Christopher Preston, whose co-authored article with Wylie Carr, ‘Skewed Vulnerabilities and Moral Corruption in Global Perspectives on Climate Engineering’, is published in Environmental Values 26.6, December 2017) here offers some thoughts on the controversial issue of climate engineering amid fears that, in terms of environmental justice, it could prove ‘a bad way out of a dire situation’.
Given the catastrophic harms experienced in 2017 from a relentless sequence of floods, fires, and hurricanes around the world, it makes one shudder to imagine what would happen if today’s global mean temperature increase of around one degree centigrade were tripled or quadrupled in the next half century as some climate scenarios project. The fact that both the catastrophic events and the slow-onset impacts of climate change (e.g. sea-level rise, desertification, and glacial retreat) create a disproportionately large burden for those living in the least developed countries creates high moral stakes. It is incumbent on people of good conscience to do everything they can to help mitigate the impending risks of climate harm faced by various populations across the world. Climate engineering with stratospheric aerosols, its advocates suggest, has the potential to provide some relief from these harms.
In the same way that large volcanic eruptions throughout history have cooled global climate by a degree or two for a couple of years, so could strategically deployed injections of sulphates into the stratosphere also cool the planet for a short period. If these injections were sustained for a few decades and carefully calibrated, they might arguably be used to ‘shave the top off the curve’ of rising global temperatures (as advocate for climate engineering research David Keith puts it).
While advocates of climate engineering research suggest the technologies are morally desirable – or even morally obligatory – it would be a terrible tragedy if any attempt to climate engineer with the injection of stratospheric aerosols were to compound existing climate injustices. Although those who advocate most cogently for stepped up research into climate engineering claim to have the best interests of the world’s poor in mind, questions remain at this point over whether and how vulnerable populations would benefit. It is not impossible that, in some cases, climate engineering could compound certain injustices rather than alleviate them. This could happen for a number of reasons. The regional effects on precipitation of stratospheric aerosol injection are very hard to model, the politics of decision-making about climate engineering is likely to be skewed by the influence of the developed countries, and the technological development path of stratospheric aerosols is likely to be controlled by a small set of suitably placed nations. If care is not taken, even if global temperatures were reduced, various confounding factors could conspire against the interests of the most vulnerable.

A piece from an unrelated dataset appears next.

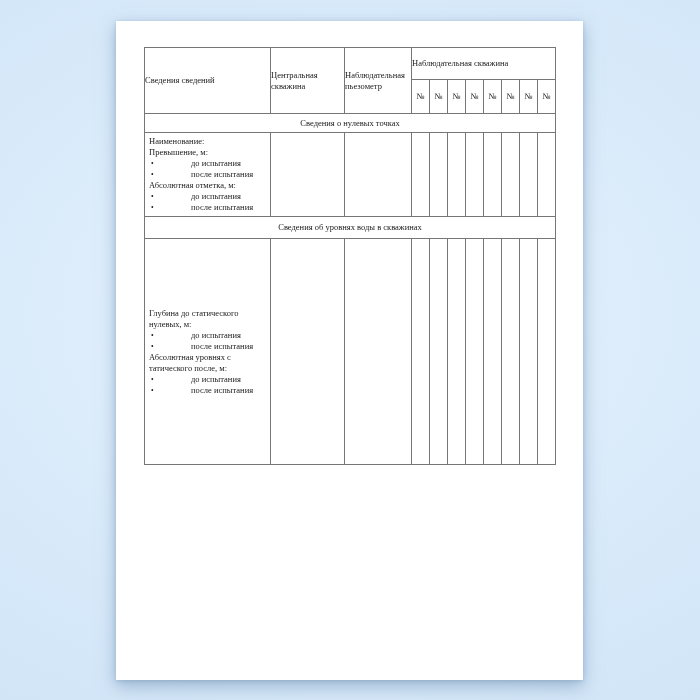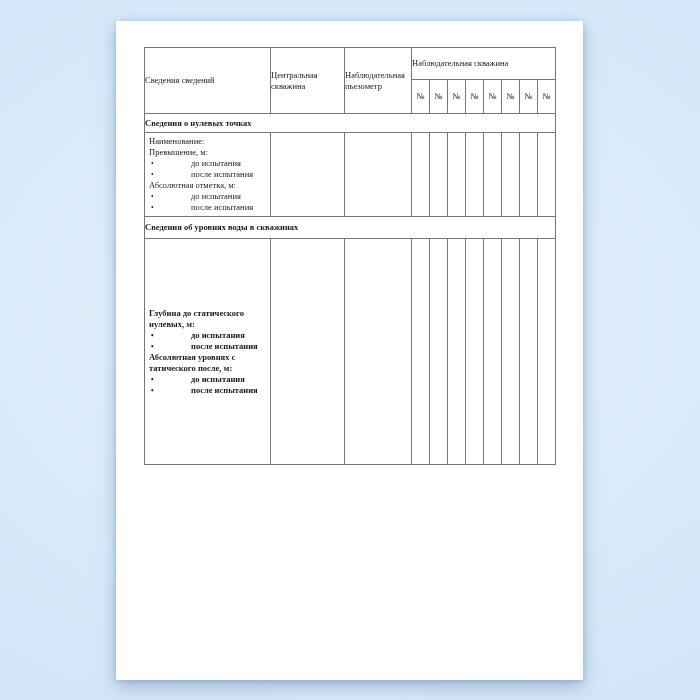"Сведения о нулевых точках" td.section { font-weight: bold -> normal; text-align: none -> center }
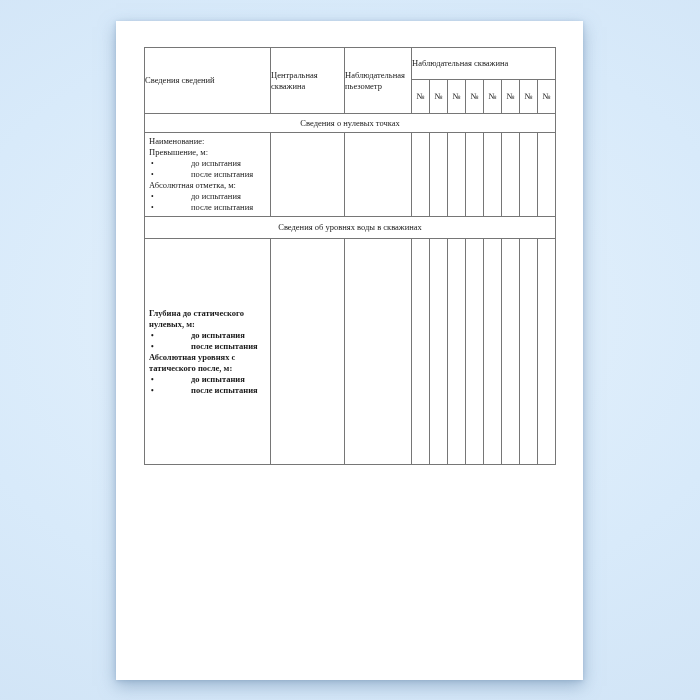"Глубина до статического" tr.r-data2 { font-weight: bold -> none }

As a result of this worry, several observers have asked for a closer scrutiny of the idea that vulnerable populations would necessarily benefit from climate engineering. For instance, Pablo Suarez and Maarteen van Aaslst with the Red Cross Red Crescent Climate Centre recently raised the spectre of ‘predatory climate engineering’ wherein powerful entities could intentionally or accidentally shift harms onto the most vulnerable. In order to guard against an outcome in which climate engineering leads to the creation of additional harms for vulnerable populations, a number of commentators have urged for the inclusion of these populations in discussions about research and governance of the emerging technologies. To date, most of the discussion of climate engineering has taken place in wealthy nations that include the United States, the United Kingdom, and Germany. An early effort known as the Solar Radiation Management Governance Initiative expressed the need to ‘expand the global conversation around the governance of SRM geoengineering research’. As an example of this recommended expansion, the work described in ‘Skewed Vulnerabilities and Moral Corruption in Global Perspectives on Climate Engineering’ describes one attempt to bring the voices of those most vulnerable to climate change into the conversation.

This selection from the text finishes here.